Exercise input ->
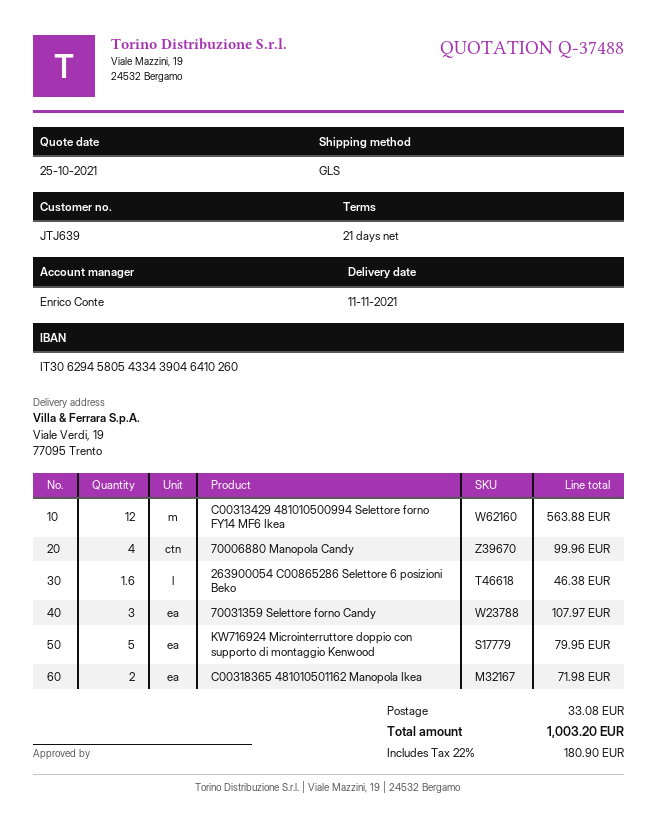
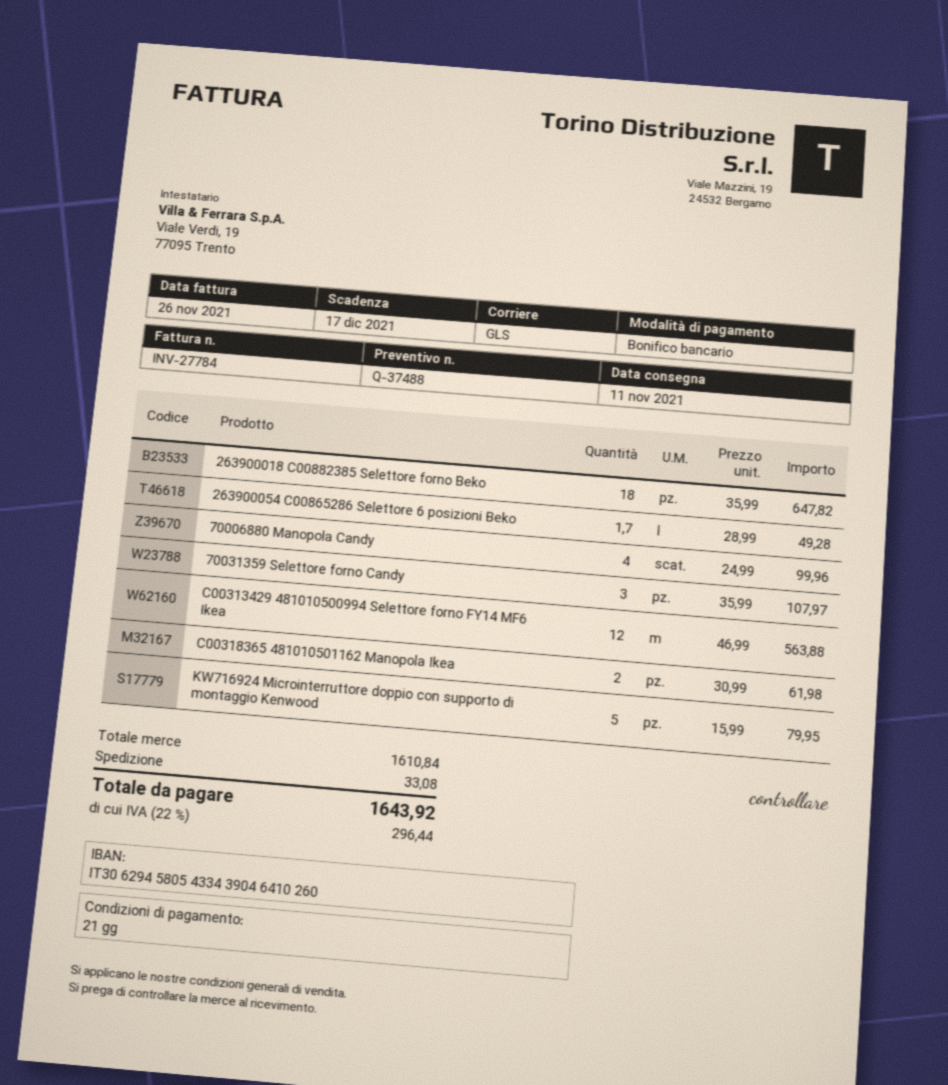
263900054 C00865286 Selettore 6 posizioni Beko: 1.6 for 46.38 -> 1.7 for 49.28
C00318365 481010501162 Manopola Ikea: 2 for 71.98 -> 2 for 61.98
263900018 C00882385 Selettore forno Beko: none -> 18 for 647.82
tax: 22% = 180.90 -> 22% = 296.44
total: 1003.20 -> 1643.92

What to produce ->
The string "Beko" marks the lines to return from the material. Copy each one.

Task result ->
263900054 C00865286 Selettore 6 posizioni Beko: 1.6 for 46.38 -> 1.7 for 49.28
263900018 C00882385 Selettore forno Beko: none -> 18 for 647.82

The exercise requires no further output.